The process produces some carbon emissions through combustion, but the biochar it produces ‘locks’ carbon into a stable form. The biochar ash is then mixed with soils where it is stored for long periods, effectively reducing the concentration of carbon in the atmosphere by transferring it to the soil. Biochar’s main competitive edge over other negative emissions technologies is that it could be integrated with existing agricultural practices, making it easily scalable.
However, considerable uncertainty exists around the negative emissions potential of biochar, with the Intergovernmental Panel on Climate Change (IPCC) estimating its potential sequestration range as 1 to 35 GtCO2/yr (between 3% and 95% of global emissions). A lack of large scale pilots of biochar underpins this uncertainty, as well as a number of concerns over biochar’s potential side effects, such as evidence that applying biochar to soils can reduce soil quality. Based on these risks, the CCC decided to act with caution and excludebiochar from its modelling scenarios for the UK’s Net Zero target, as is common practice in most decarbonisation models. At high levels of deployment, biochar would also directly compete with other negative emissions technologies for biomass as a feedstock, most notably BECCS.

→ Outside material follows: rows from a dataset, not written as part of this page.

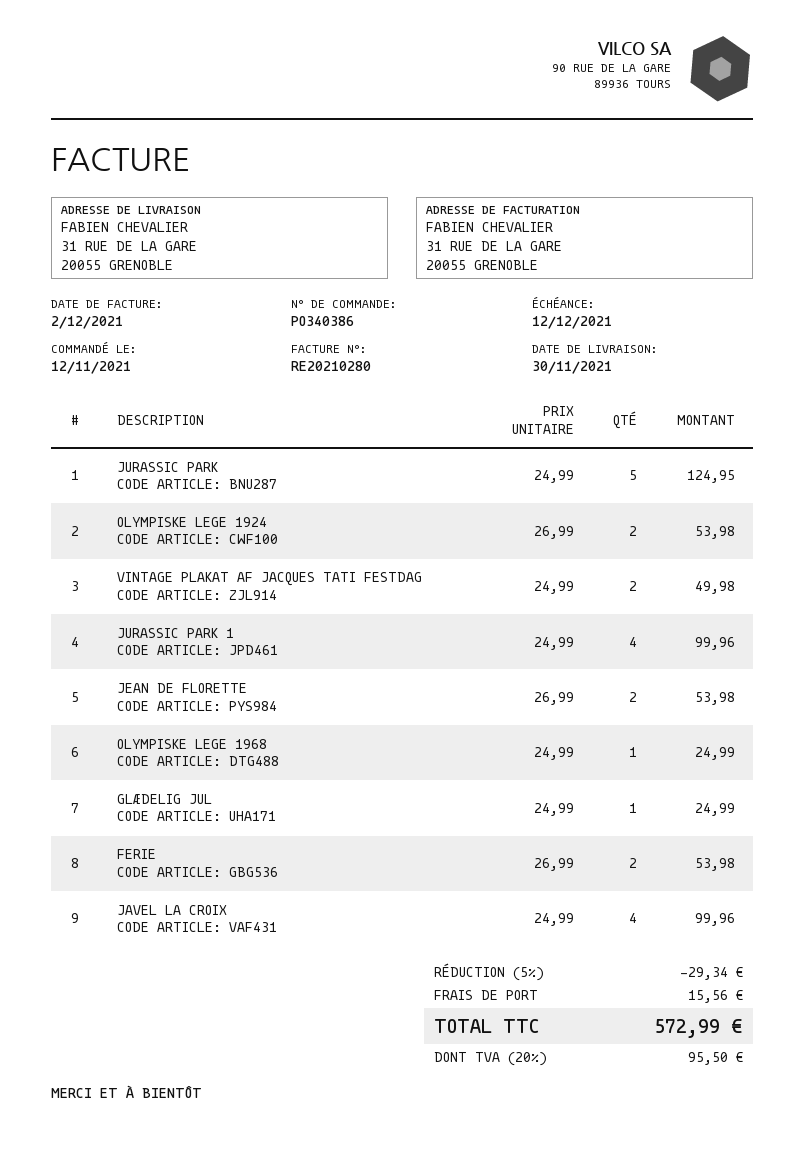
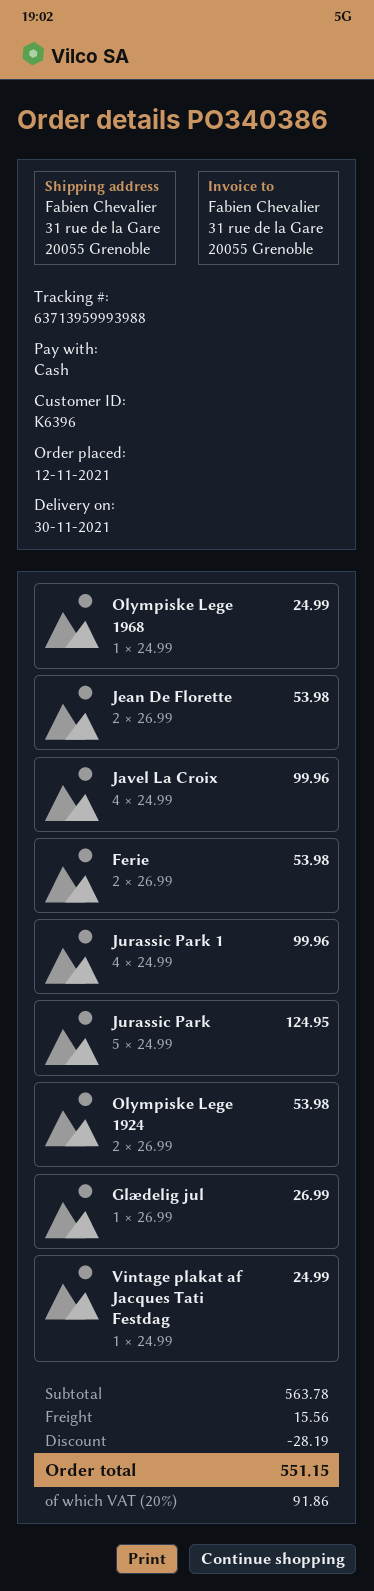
VINTAGE PLAKAT AF JACQUES TATI FESTDAG: 2 x 24.99 = 49.98 -> 1 x 24.99 = 24.99
GLÆDELIG JUL: 1 x 24.99 = 24.99 -> 1 x 26.99 = 26.99
discount: 29.34 -> 28.19
tax: 20% = 95.50 -> 20% = 91.86
total: 572.99 -> 551.15

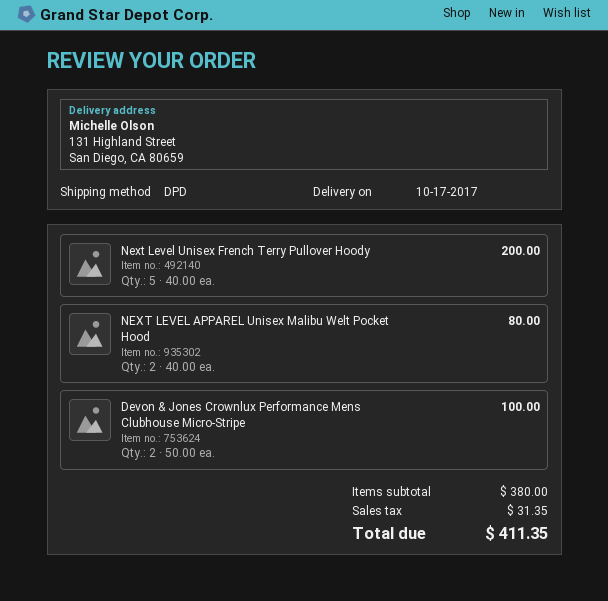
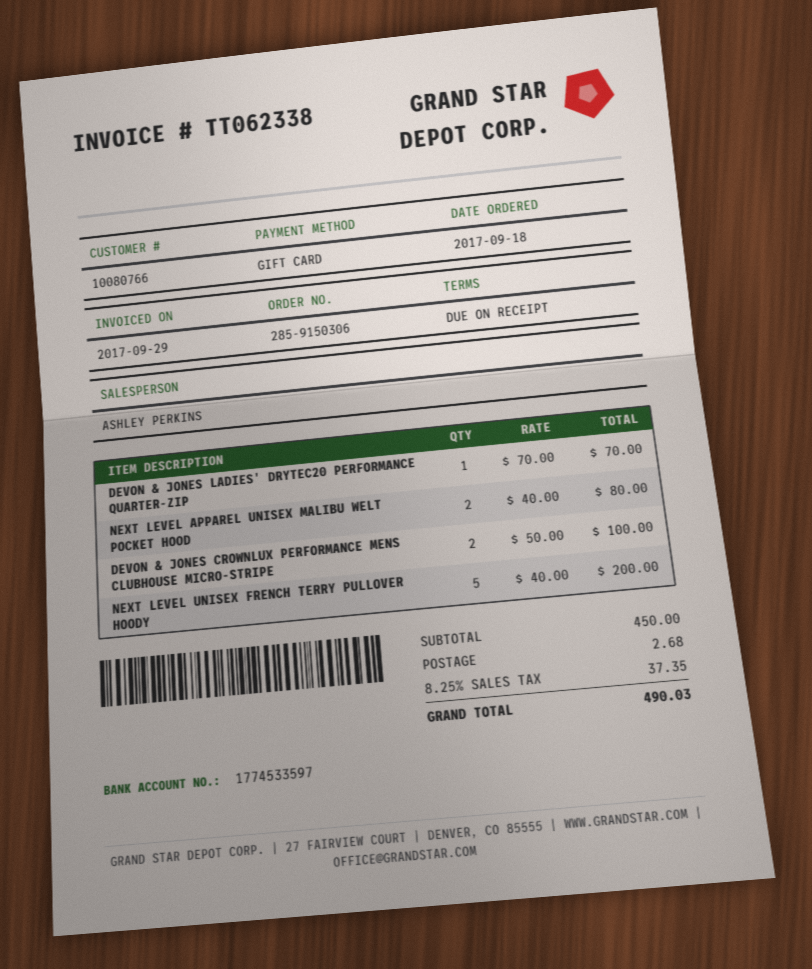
DEVON & JONES LADIES' DRYTEC20 PERFORMANCE QUARTER-ZIP: none -> 1 x 70.00 = 70.00
subtotal: 380.00 -> 450.00
shipping: none -> 2.68
tax: 31.35 -> 37.35
total: 411.35 -> 490.03

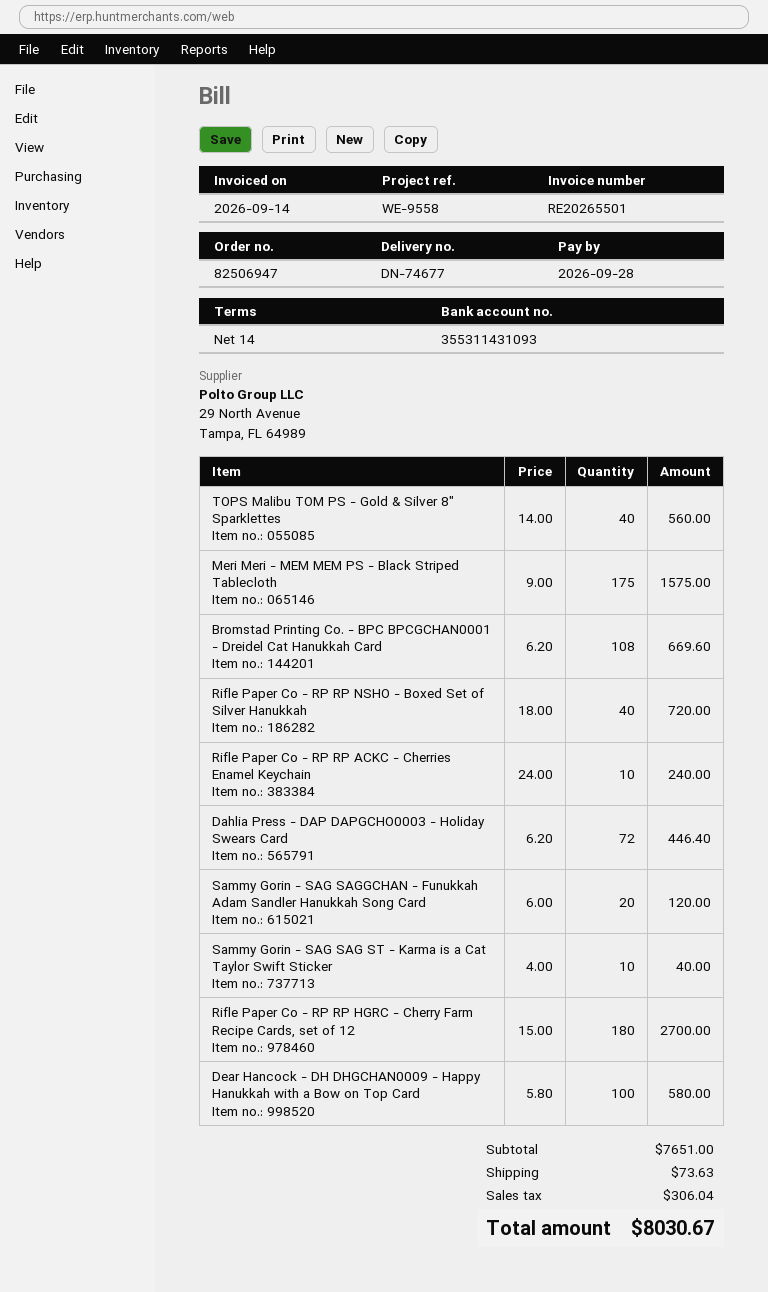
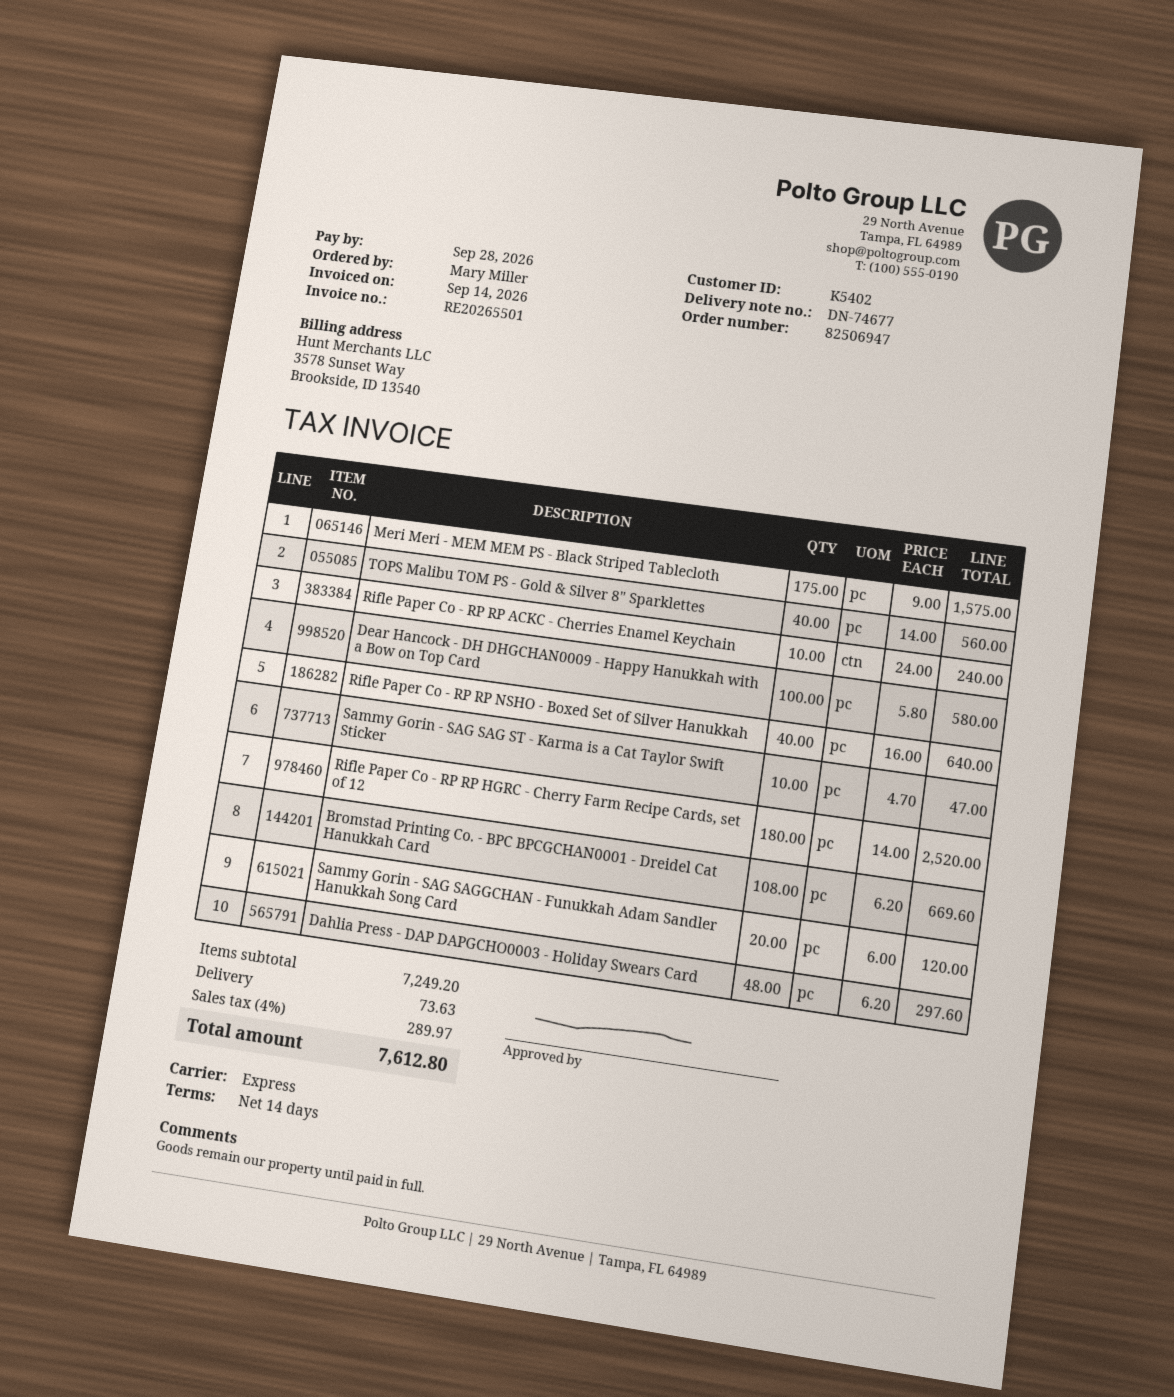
Rifle Paper Co - RP RP NSHO - Boxed Set of Silver Hanukkah: 40 x 18.00 = 720.00 -> 40 x 16.00 = 640.00
Dahlia Press - DAP DAPGCHO0003 - Holiday Swears Card: 72 x 6.20 = 446.40 -> 48 x 6.20 = 297.60
Sammy Gorin - SAG SAG ST - Karma is a Cat Taylor Swift Sticker: 10 x 4.00 = 40.00 -> 10 x 4.70 = 47.00
Rifle Paper Co - RP RP HGRC - Cherry Farm Recipe Cards, set of 12: 180 x 15.00 = 2700.00 -> 180 x 14.00 = 2520.00
subtotal: 7651.00 -> 7249.20
tax: 306.04 -> 289.97
total: 8030.67 -> 7612.80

4. Bio-energy with carbon, capture and storage (BECCS) describes a group of technologies that produce energy from plant-based materials (‘biomass’) and capture and store any CO2 produced in the process.

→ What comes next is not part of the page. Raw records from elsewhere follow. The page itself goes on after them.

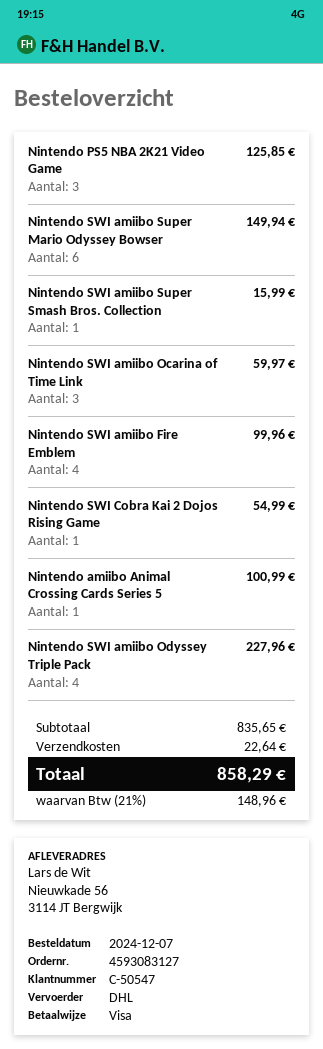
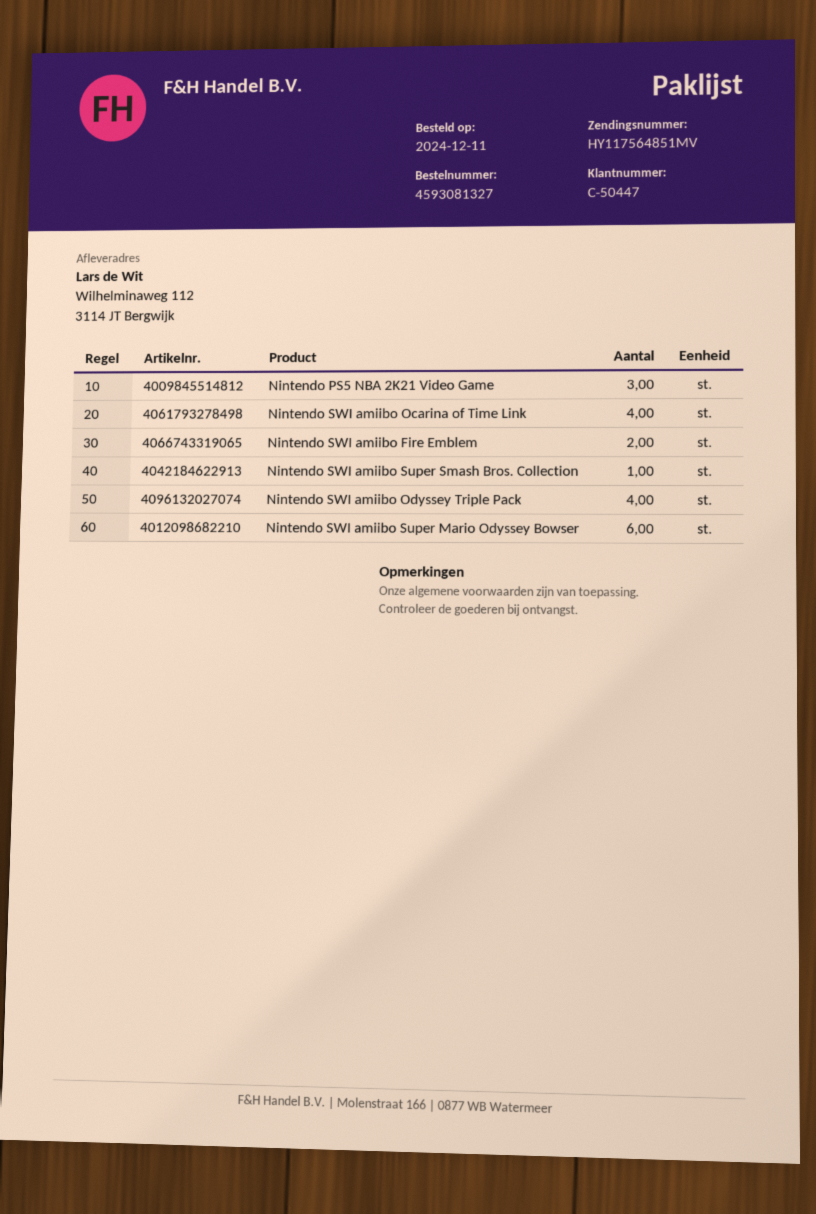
order number: 4593083127 -> 4593081327
order date: 2024-12-07 -> 2024-12-11
customer number: C-50547 -> C-50447
ship to: Nieuwkade 56, 3114 JT Bergwijk -> Wilhelminaweg 112, 3114 JT Bergwijk
Nintendo SWI amiibo Ocarina of Time Link: 3 -> 4
Nintendo SWI amiibo Fire Emblem: 4 -> 2
Nintendo SWI Cobra Kai 2 Dojos Rising Game: 1 -> none
Nintendo amiibo Animal Crossing Cards Series 5: 1 -> none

‘Biomass’ describes any organic material, but certain types are normally used as a feedstock for energy production, such as wood and agricultural by-products, landfill waste and fuels derived from plants like bioethanol.

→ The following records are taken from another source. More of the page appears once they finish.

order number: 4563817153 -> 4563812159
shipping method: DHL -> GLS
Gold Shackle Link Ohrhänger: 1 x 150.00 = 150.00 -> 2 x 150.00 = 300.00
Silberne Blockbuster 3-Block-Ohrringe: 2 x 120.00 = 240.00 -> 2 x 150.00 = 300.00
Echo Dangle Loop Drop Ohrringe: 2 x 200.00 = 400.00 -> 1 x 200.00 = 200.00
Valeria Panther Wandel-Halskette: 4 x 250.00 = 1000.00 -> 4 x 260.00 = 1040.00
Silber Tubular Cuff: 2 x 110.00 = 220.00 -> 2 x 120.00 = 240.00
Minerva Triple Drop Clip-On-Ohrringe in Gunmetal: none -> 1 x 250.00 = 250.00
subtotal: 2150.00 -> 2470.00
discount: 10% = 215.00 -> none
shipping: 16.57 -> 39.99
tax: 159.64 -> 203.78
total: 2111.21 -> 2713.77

BECCS is fundamentally considered to be a negative emissions technology because biomass (plants) absorbs CO2 as it grows. Around 50% of a tree’s wood, for example, is carbon absorbed from the atmosphere.
A feedstock is either combusted to produce electricity, or converted to a biofuel using a digestion or fermentation process to produce a gas or liquid fuel (see ‘pyrolysis’ in the biochar section above). The CO2 produced through either process can be captured before being released into the atmosphere using similar methods to direct air capture technologies (either ‘liquid’ or ‘solid’ carbon capture methods). The captured CO2 is then stored in a geological aquifer, such as former gas fields under the North Sea.
BECCS is considered an integral part of limiting warming to below 2oC (the goal of the 2015 Paris Agreement) in national and international decarbonisation assessments, but it faces two important hurdles to overcome as it scales up. The first is cost. In the UK, a pilot BECCS project currently captures a tonne of CO2 each day. But to scale it up to the level needed to make a difference will need a clear revenue stream, most likely a subsidy and then later a market income. However, there is a fully operational BECCS project operating at a commercial scale – a plant in Illinois in the US that produces ethanol from corn – which provides a ‘proof of concept’ that BECCS can be done commercially and at scale.
The second is sustainability: regulations must be in place to ensure biomass is not depleting resources, especially forests. Currently, most biomass is sourced from the low-grade by-products of the forestry industries in well-developed economies like the USA and EU, and regulated through supply chains. This means it complements sustainable timber supplies, which is the leading forest product and a good way to capture and store carbon in buildings. As Policy Exchange has argued, revenues from such forest products are a key route to protecting woodlands from land use change and increasing tree cover. High-value, sustainable timber supply should remain the driving force in commercial forestry, not bioenergy supply. Ensuring this is still the case when BECCS plays a much bigger role in the world’s energy markets will be a key regulatory challenge, though cross-border supply chain rules (such as those used by the UK and EU) can play an important role, as is the case with the drive for other sustainable commodity supply chains.